A look at the preparations behind the JVM port, and a progress update

After my last post giving a status update on the JVM porting of NQP and the compiler toolchain Rakudo builds upon, hercynium++ left a comment suggesting that I also blog about the design work behind this effort. I liked the idea, and in this post I’ll attempt to describe it a bit. I can’t possibly capture all of the interesting things in a single post, so if this doesn’t cover aspects that are particularly interesting to anybody reading, let me know and I’ll try and find time to write something on them. :-)

It started long ago…

The first commit to the repository where I’m doing the initial porting work to the JVM may have been back in November, but that isn’t where the journey really started. We’ve known for multiple years now that we would want Rakudo and NQP to target backends besides Parrot. In that time, we’ve had to build a lot of technology in order to be able to build Rakudo at all. Some things we’ve had to build more than once because the first time didn’t produce something satisfactory (where satisfactory means “actually meets our needs”, not “is the most awesome thing ever possible”). Software is, fairly often, as much about learning as it is about building. The more complex the domain you’re working in, there more this applies, and the more likely it is that you’ll have to build one to throw away. By now we’ve thrown away a parser engine, an AST, and about 3 implementations of roles. :-)
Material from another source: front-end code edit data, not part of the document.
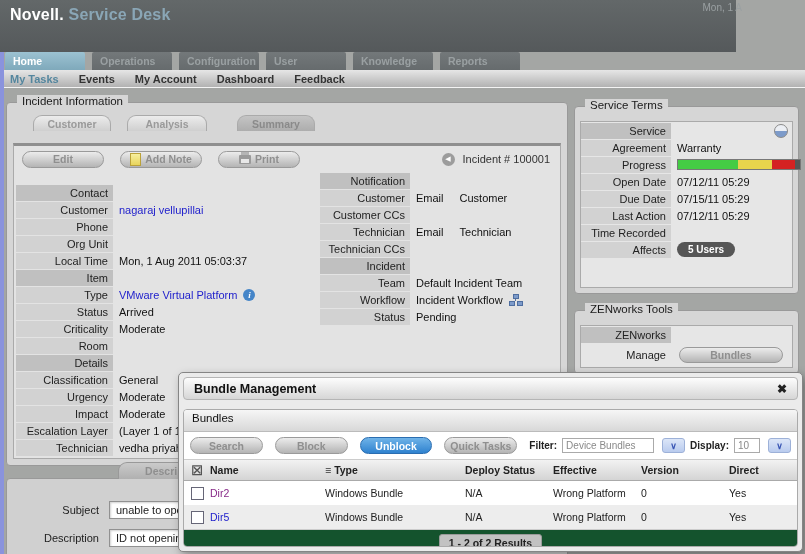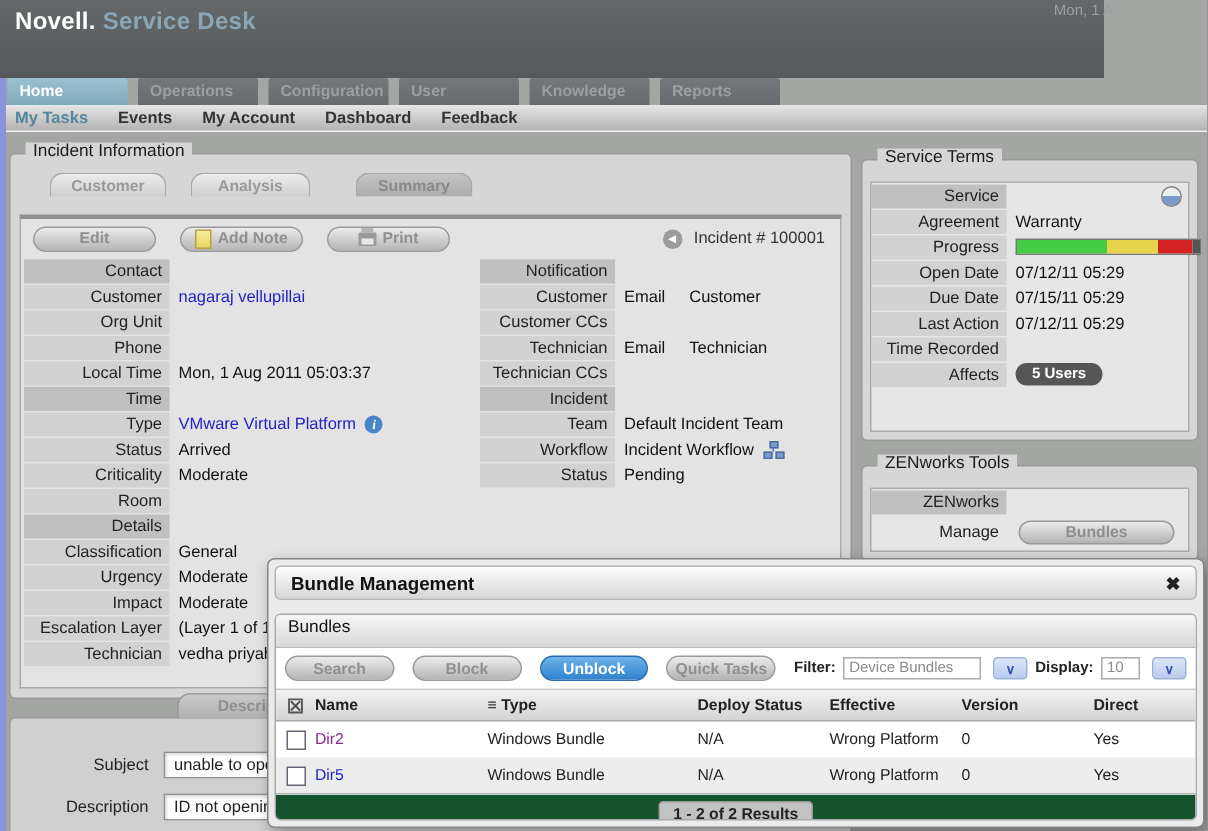"Contact" .grid-left { margin-top: none -> 12px }
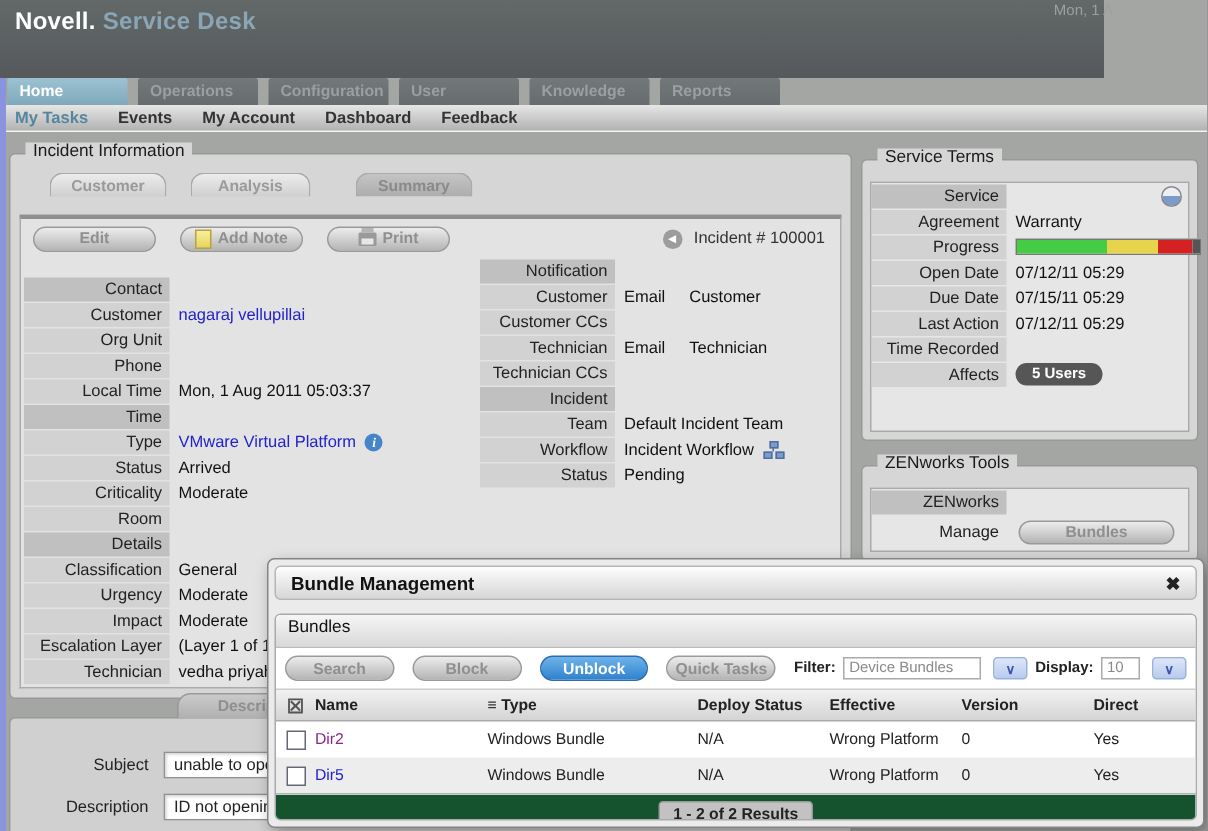"Org Unit" div.frow { order: before "Phone" -> after "Phone" }
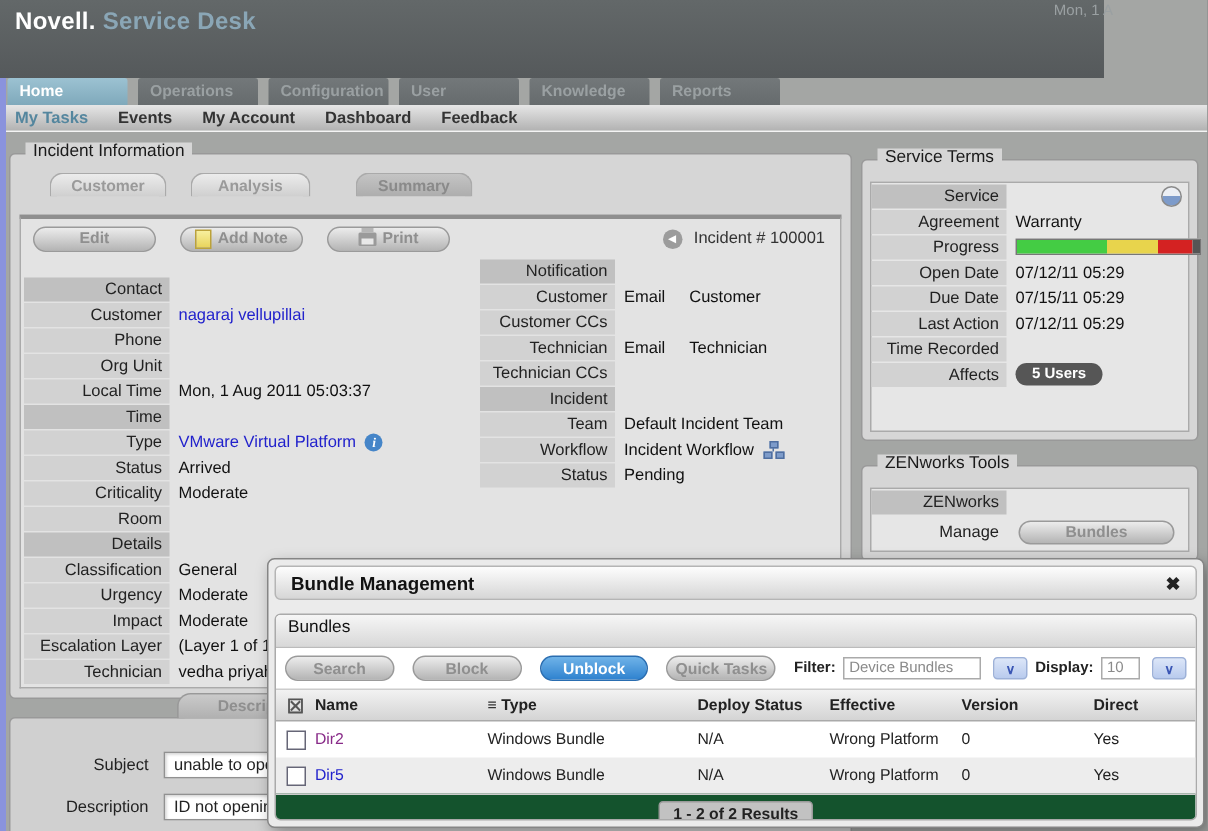"Time" span.flabel { text: Time -> Item }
Of course, there’s the build/buy thing, where buy in open source really means “buy into”, as in use an existing library. We’ve done a bunch of that too, such as libtommath for our big integer support and dyncall for NativeCall support. But the closer something is to the “core domain” – the thing that makes your product distinctive and special – the less able you are to use something off the shelf. Parsing Perl 6 really needs to be done with a Perl 6 grammar, using Longest Token Matching. Its object system really needs something that supports meta-programming, representation polymorphism and gradual typing. Getting BEGIN/eval right and supporting compilation and having the possibility for lexical and anonymous types and packages, which can be dynamically constructed and exported, also left us with something to build (this is the work that led to bounded serialization).

Eventual portability has been a design factor in what we’ve built for quite a while. While the only 6model implementation to have become complete enough to support all of Rakudo’s object needs so far is the one running on Parrot, the initial prototypes of 6model were done on the .Net CLR. This was in no small part to make sure that there was a feasible way to implement it on such a VM. Granted, what I actually discovered was a less than awesome way to build it on the CLR (and what I’m doing on the JVM this time around fits in far better with the JVM’s world view). But it was a design consideration from the start.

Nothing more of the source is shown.